Markdown is a text processing library that takes readable text and converts it into HTML. Started over 20 years ago, it is now a widely-used library that makes it easy for people to write text documents that can be easily and predictably converted into HTML.
Quick example – the Markdown syntax “this is **important**” converts to “this is important” after passing through a Markdown converter.
Predictably, there have been Markdown-related Drupal contrib modules for a number of years, with the standard being the predictably named Markdown module. Started in 2008, it is currently used by about 5,000 Drupal sites (down from a high of more than 12,000 sites a few years ago).
Unfortunately, as of the publishing of this blog post, the current iteration of the Markdown module does not yet have a full release compatible with Drupal 10, although there are efforts ongoing to remedy this.
Why a new module?
DrupalEasy.com uses the Markdown syntax for some of its content. During our effort to upgrade DrupalEasy.com, the Markdown module became our last blocker to achieving that goal.

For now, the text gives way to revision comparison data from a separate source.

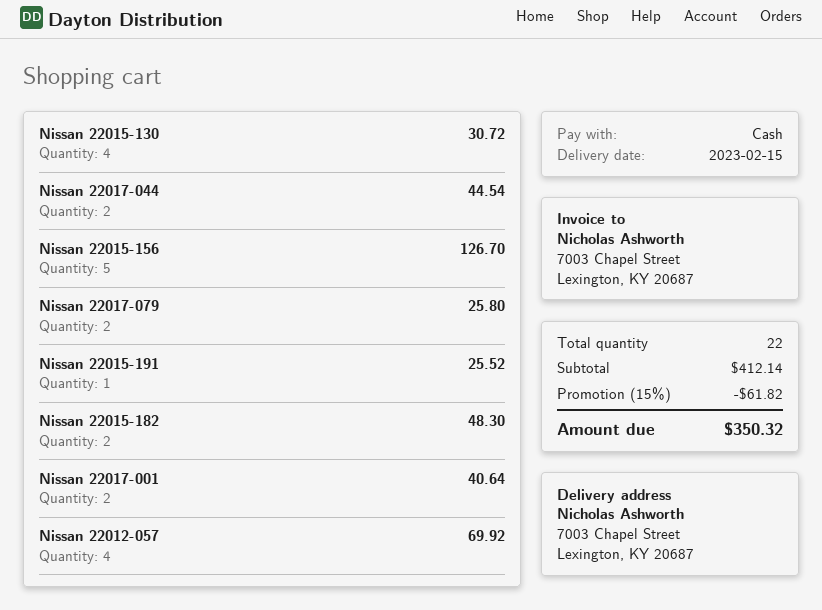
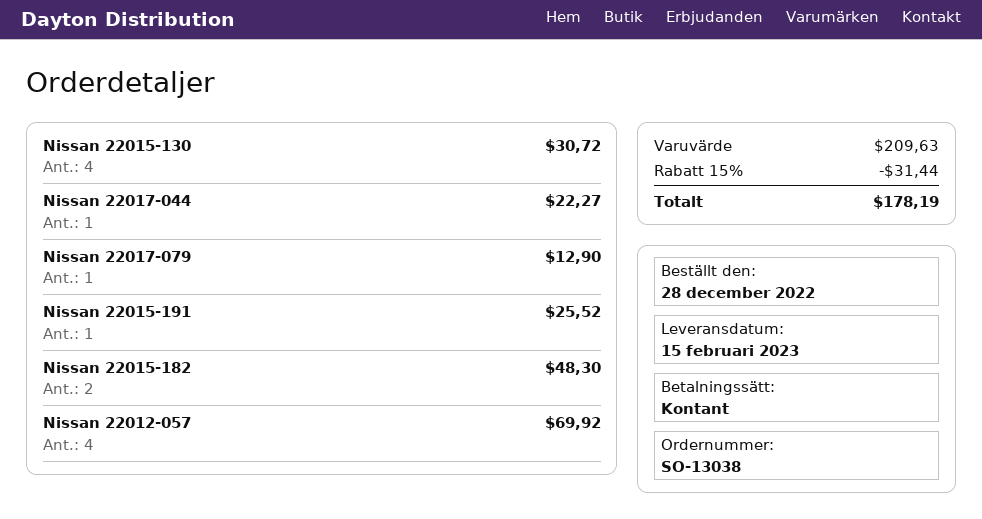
Nissan 22017-044: 2 for 44.54 -> 1 for 22.27
Nissan 22015-156: 5 for 126.70 -> none
Nissan 22017-079: 2 for 25.80 -> 1 for 12.90
Nissan 22017-001: 2 for 40.64 -> none
subtotal: 412.14 -> 209.63
discount: 15% = 61.82 -> 15% = 31.44
total: 350.32 -> 178.19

We took the time to review the current state of the Markdown module and its effort to be upgraded for Drupal 10, and in the end, we decided to pursue a simpler (in terms of module configuration,) less-time-consuming (in terms of contribution time,) and sustainable (in terms of ease of future upgrades) solution.
The existing Markdown module is configurable – really configurable. Some might say “too configurable”.

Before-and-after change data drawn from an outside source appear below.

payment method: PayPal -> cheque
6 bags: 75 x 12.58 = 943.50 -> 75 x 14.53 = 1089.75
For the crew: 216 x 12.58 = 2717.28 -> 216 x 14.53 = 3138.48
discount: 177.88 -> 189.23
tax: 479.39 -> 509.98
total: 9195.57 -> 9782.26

One of the main configuration choices one has to make when using the Markdown module is choosing which Markdown library to utilize. The various open-source Markdown-processor libraries implement their own flavor of Markdown (like the Github and CommonMark libraries mentioned above). In fact, the Markdown module allows you to utilize multiple Markdown processor libraries. Once a library is selected, there are a myriad of additional configuration options available for each library and for each text format where the Markdown filter is utilized. Configuring the Markdown module in a secure manner is (in our experience) a bit of a chore.

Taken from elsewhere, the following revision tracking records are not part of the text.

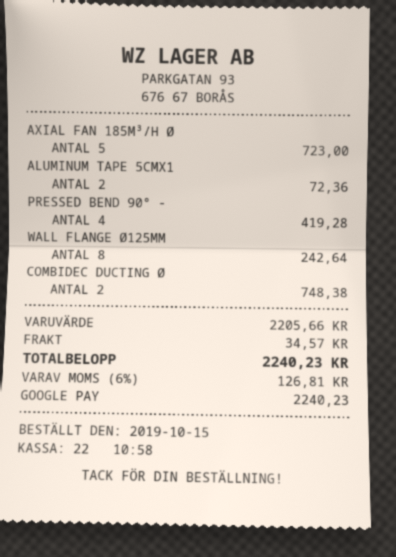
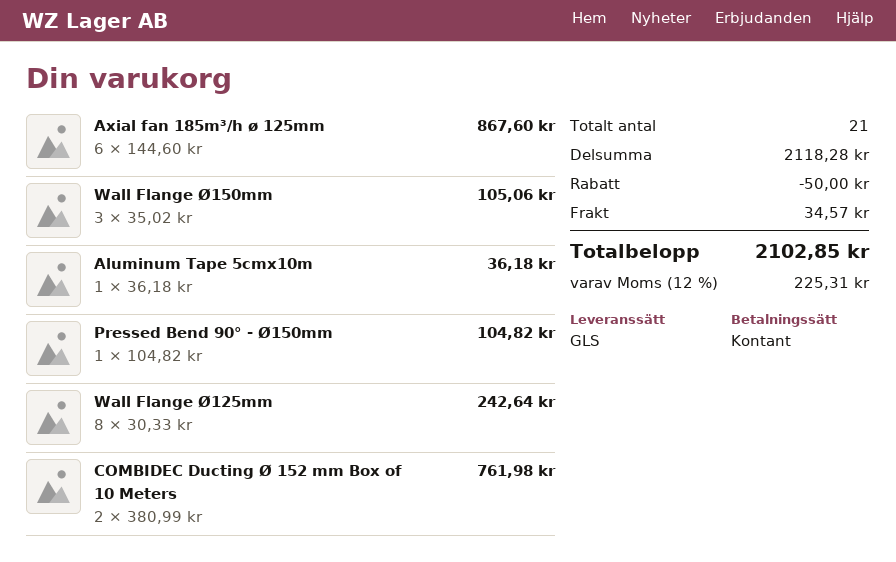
payment method: Google Pay -> cash
AXIAL FAN 185M³/H Ø: 5 for 723.00 -> 6 for 867.60
ALUMINUM TAPE 5CMX1: 2 for 72.36 -> 1 for 36.18
PRESSED BEND 90° -: 4 for 419.28 -> 1 for 104.82
COMBIDEC DUCTING Ø: 2 for 748.38 -> 2 for 761.98
Wall Flange Ø150mm: none -> 3 for 105.06
subtotal: 2205.66 -> 2118.28
discount: none -> 50.00
tax: 6% = 126.81 -> 12% = 225.31
total: 2240.23 -> 2102.85

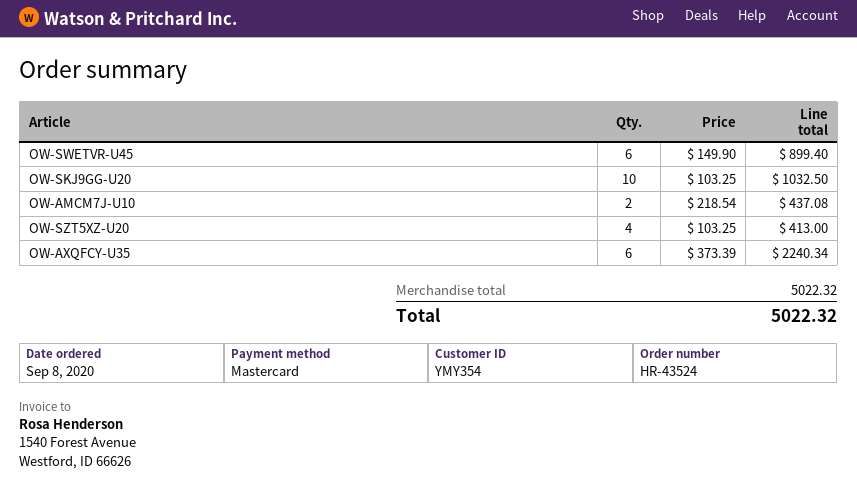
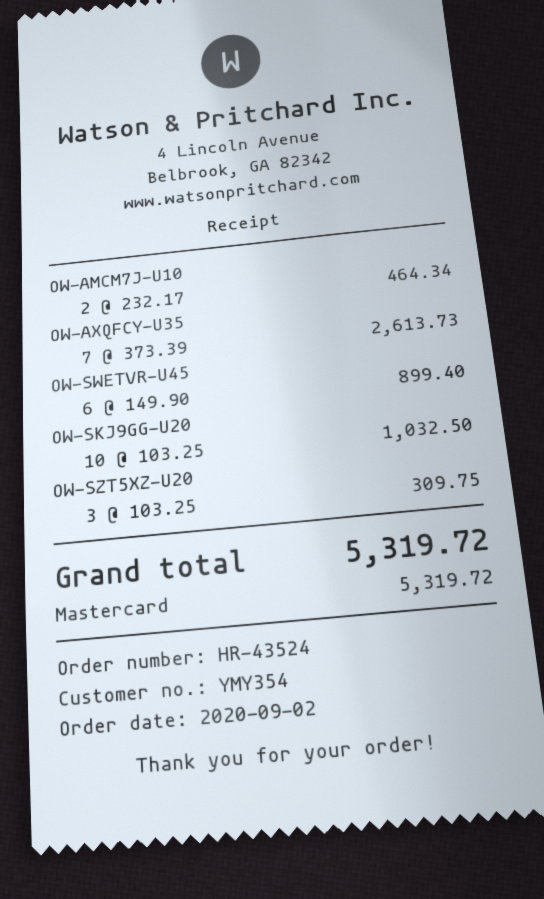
order date: 2020-09-08 -> 2020-09-02
OW-AMCM7J-U10: 2 x 218.54 = 437.08 -> 2 x 232.17 = 464.34
OW-SZT5XZ-U20: 4 x 103.25 = 413.00 -> 3 x 103.25 = 309.75
OW-AXQFCY-U35: 6 x 373.39 = 2240.34 -> 7 x 373.39 = 2613.73
total: 5022.32 -> 5319.72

I have no doubt that there are users of the Markdown module that require that level of control and fine-grained configuration. In those cases, the Markdown module is probably their best choice.
But, what about users who don’t need that level of control? Users who just want to process Markdown formatted text into basic HTML with a minimum of fuss using a tried-and-true Markdown library. It is for these users that the Markdown Easy module was created.
What makes Markdown Easy different?
- It is opinionated about the Markdown library – it uses CommonMark. Full stop.
- It is opinionated about its configuration – it is configured to be as secure as possible.
- It is easy to install and configure (see 1 and 2 above).
It was decided early on that the CommonMark library would be a dependency of Markdown Easy. It has more than 150 million installs on Packagist.org and is considered by many as the “gold standard” of Markdown libraries. In addition, it comes with the “Github-flavored Markdown” option as well. Selecting between these two “flavors” of Markdown is the only configuration option you have in Markdown Easy.
The module is preconfigured to be as secure as possible. Configured incorrectly, a Markdown library will output virtually any HTML tag – some that can be abused by bad actors. For example, the Markdown Easy module (by default) does not allow unsafe links or HTML tags to be processed (both of these options can be overridden with a Markdown Easy hook implementation). Additionally, validation of any text format utilizing the Markdown Easy filter requires that both the “Limit HTML” and “Convert line breaks” Drupal core filters be enabled and set to run in a prescribed order to ensure secure usage and consistent results (again, this can be overridden with a hook).
What features are planned for future versions of Markdown Easy?
The goal is to have an easy-to-maintain (between major versions of Drupal core,) easy-to-configure (for site-builders,) and easy-to-customize (via Drupal hooks) module.
The only feature that we are currently interested in adding is the option of a GitLab-flavored Markdown library.
Is this module ready for prime-time?
We think so. In fact, the article that you’re reading was written in Markdown and processed into HTML by the Markdown Easy module (with the exception of the logo – standard HTML was used for styling purposes).
Full documentation, including examples for overriding default validation and configuration, is available on drupal.org.
Markdown Easy’s code base is primarily validation and automated test code. The filter plugin is 129 lines of code while validation and automated tests include over 700 lines of code.
We are using Drupal.org’s Gitlab CI to run the tests in both Drupal 9 and Drupal 10 on every merge request and the module is covered by Drupal’s security advisory policy.
We invite you to check it out and let us know what you think!